I get up to the front counter to see the clerk lying on the ground, bleeding from a head wound. Except – there’s blood, but no wound I can see. The same is untrue for not one but two more men (ages in their early twenties, similarly scruffy), who are lying, bloody and unconscious, smashed down into the glass display cabinet / counter where the cash register was. They’re cut up pretty badly, but I don’t see any arterial spurting or anything that looks life threatening for the moment. There are some limb pointed in painful and/or unnatural directions.

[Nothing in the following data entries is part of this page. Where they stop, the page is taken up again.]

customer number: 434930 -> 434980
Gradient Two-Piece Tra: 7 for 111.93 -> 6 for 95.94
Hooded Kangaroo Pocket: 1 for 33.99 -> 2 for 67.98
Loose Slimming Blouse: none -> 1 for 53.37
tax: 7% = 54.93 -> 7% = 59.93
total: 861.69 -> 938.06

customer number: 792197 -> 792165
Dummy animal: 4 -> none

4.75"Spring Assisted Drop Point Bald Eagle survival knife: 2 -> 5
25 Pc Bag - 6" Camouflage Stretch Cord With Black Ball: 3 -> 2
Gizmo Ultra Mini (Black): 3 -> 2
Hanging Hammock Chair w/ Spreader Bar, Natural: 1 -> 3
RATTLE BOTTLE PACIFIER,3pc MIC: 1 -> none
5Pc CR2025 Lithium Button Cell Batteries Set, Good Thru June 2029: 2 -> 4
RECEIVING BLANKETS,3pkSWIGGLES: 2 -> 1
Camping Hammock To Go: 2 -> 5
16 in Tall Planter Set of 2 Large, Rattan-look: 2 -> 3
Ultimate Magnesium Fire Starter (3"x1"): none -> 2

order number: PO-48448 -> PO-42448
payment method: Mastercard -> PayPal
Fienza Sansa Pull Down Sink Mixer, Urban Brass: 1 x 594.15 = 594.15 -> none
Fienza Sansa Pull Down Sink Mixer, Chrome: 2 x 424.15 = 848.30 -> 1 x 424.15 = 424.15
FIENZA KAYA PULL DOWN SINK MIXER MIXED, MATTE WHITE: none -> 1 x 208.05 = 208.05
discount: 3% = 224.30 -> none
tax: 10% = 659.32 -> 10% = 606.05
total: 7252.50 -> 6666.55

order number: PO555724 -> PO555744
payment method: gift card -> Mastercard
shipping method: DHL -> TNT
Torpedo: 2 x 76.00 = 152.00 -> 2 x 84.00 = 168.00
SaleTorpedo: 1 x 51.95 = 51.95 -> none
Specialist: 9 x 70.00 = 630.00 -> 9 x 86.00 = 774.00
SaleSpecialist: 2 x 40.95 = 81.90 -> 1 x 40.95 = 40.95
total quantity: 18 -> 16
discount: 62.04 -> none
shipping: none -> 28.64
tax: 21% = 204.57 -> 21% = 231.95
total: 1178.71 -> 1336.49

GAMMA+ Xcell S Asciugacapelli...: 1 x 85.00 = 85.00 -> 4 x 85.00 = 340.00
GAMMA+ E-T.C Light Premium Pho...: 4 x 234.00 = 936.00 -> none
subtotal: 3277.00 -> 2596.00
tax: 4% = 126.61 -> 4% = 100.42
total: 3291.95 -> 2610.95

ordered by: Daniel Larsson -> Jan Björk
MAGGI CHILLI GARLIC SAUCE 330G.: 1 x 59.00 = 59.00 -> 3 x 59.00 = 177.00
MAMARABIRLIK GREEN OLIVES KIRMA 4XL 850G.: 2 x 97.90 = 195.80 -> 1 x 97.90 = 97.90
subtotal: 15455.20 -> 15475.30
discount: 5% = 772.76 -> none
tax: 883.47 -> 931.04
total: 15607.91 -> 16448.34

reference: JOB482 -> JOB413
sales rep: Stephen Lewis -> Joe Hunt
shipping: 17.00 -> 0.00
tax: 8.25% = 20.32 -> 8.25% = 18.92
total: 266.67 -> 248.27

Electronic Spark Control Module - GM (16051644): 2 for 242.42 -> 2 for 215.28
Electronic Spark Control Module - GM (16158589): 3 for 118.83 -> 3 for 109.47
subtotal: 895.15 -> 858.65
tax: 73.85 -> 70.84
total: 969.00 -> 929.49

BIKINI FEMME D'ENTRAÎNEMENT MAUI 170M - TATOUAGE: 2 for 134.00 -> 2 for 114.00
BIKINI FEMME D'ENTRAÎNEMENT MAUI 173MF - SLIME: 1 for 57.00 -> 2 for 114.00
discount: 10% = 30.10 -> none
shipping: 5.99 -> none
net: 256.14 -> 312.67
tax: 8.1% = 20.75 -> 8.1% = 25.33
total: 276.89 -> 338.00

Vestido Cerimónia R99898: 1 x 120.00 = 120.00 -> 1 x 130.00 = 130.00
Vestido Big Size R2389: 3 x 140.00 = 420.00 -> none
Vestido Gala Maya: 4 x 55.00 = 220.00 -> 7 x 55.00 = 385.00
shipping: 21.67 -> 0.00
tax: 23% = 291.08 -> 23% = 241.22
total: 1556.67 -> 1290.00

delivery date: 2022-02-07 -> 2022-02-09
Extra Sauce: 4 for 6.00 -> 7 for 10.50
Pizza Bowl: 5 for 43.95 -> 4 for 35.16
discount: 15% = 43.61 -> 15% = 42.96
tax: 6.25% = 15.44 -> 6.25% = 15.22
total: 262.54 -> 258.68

I turn to run after Daph, pause, start to reach down for the phone, and realize the complications of both a foiled robbery and of my own dishabille. In order then –
I run back to the dressing room, throw on my t-shirt (black, with “My favorite season is the Fall of the Patriarchy” on the front, an anonymous gift I found in my locker at AEGIS last time I checked in), stuff my own bra into my satchel, and go running back to the front of the shop (giving my sparring partner an additional kick to the head where he was still lying, gasping, to ensure his continued cooperation), grabbing his pistol from where I dropped it (using a sports shirt on the rack to avoid fingerprints/DNA), running to the front of the store again, checking on the clerk (no discernable injuries, just blood, heartbeat good, should be coming out of it shortly), pick up two more pistols of various makes and but general low quality, put all three guns into a shopping bag which I set next to the clerk, find the phone, call 911 about a robbery with people injured, hang up the phone before the questions can start, and run out the door after Daph.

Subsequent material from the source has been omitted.